Since Walton repeatedly invoked the Fifth Amendment right against self-incrimination in response to questions asked during his direct examination and Eldridge denied the accuracy of his statement, the prosecutor attempted to establish the requisite foundation for admission of the statements as past recollections recorded with the testimony of the detective who was present when the respective statements were transcribed, read by the witnesses for accuracy and signed before a *600notary public. However, a witness who verifies the correctness of the facts recorded must have had personal knowledge of the facts in the first instance (see, 3 Wigmore, Evidence § 747 [Chadbourn rev 1970]). Consequently, the detective’s testimony does not meet the fourth requirement for a foundation. Moreover, the fact that a prior statement was made under oath does not suffice to establish the requirement that the author has a present belief that the statement was correct at the time it was made (see, e.g., United States v Patterson, 678 F2d 774, cert denied 459 US 911). Since neither Walton nor Eldridge swore that he believed his statement correct at the time it was made, the requisite foundation for admitting the statements as past recollections recorded was nbt established.
The People argue that even if the prior statements were not admissible under the past-recollection-recorded exception to the hearsay rule, the statements were admissible under the theory that the defendant waived the hearsay objection because Walton’s and Eldridge’s refusal to testify against the defendant was due to the defendant’s misconduct and that the trial court’s contrary finding of fact on this issue, after the Hellenbrand hearing, was erroneous.

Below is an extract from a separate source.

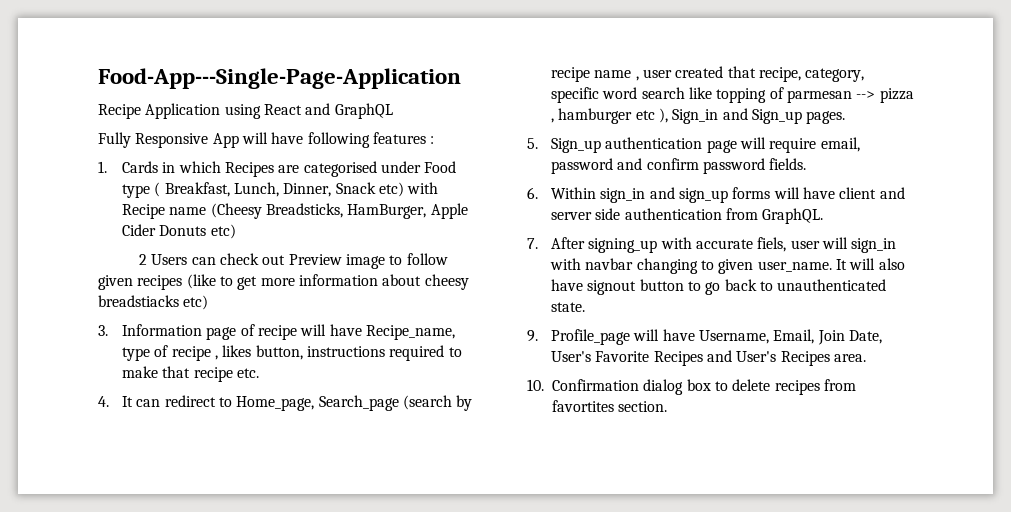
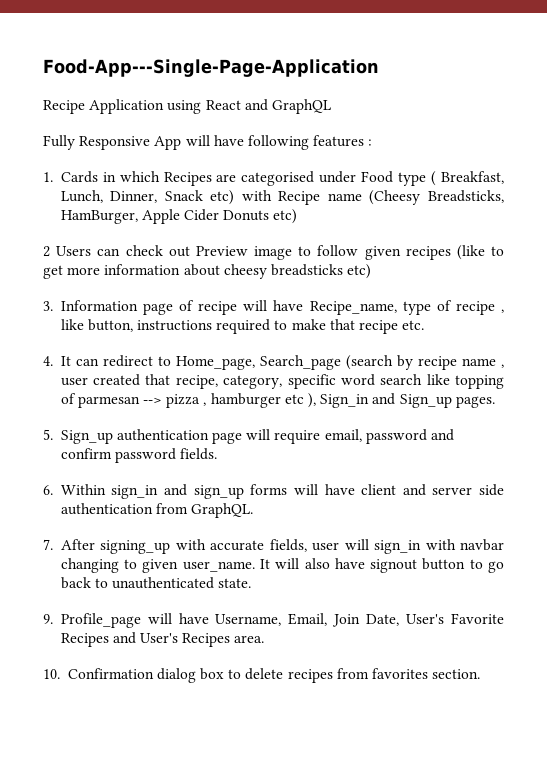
[98,295,179,307] breadstiacks -> [270,264,343,276] breadsticks
[222,345,252,357] likes -> [60,319,84,330] like
[757,237,787,252] fiels, -> [269,539,307,552] fields,
[552,400,614,412] favortites -> [372,668,429,679] favorites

On appeal, this court has the power to "consider and determine any question of law or issue of fact involving error or defect in the criminal court proceedings which may have adversely affected the appellant” (CPL 470.15 [1] [emphasis added]). Since the trial court’s determination of the factual issue litigated at the Hellenbrand hearing was not adverse to the defendant, this court may not review it (see, People v Goodfriend, 64 NY2d 695; People v Heizman, 127 AD2d 609, 610; cf., People v Mucciolo, 104 AD2d 905, 906; People v Nieves, 67 NY2d 125, 135-137).
The only proof of the defendant’s guilt is inadmissible hearsay evidence. Without this evidence, the People failed to make out a prima facie case. Accordingly, the defendant’s conviction is reversed and the indictment is dismissed (see, People v Bouton, 50 NY2d 130, 136; People v Burnett, 149 AD2d 717). Brown, J. P., Kunzeman, Rubin and Kooper, JJ., concur.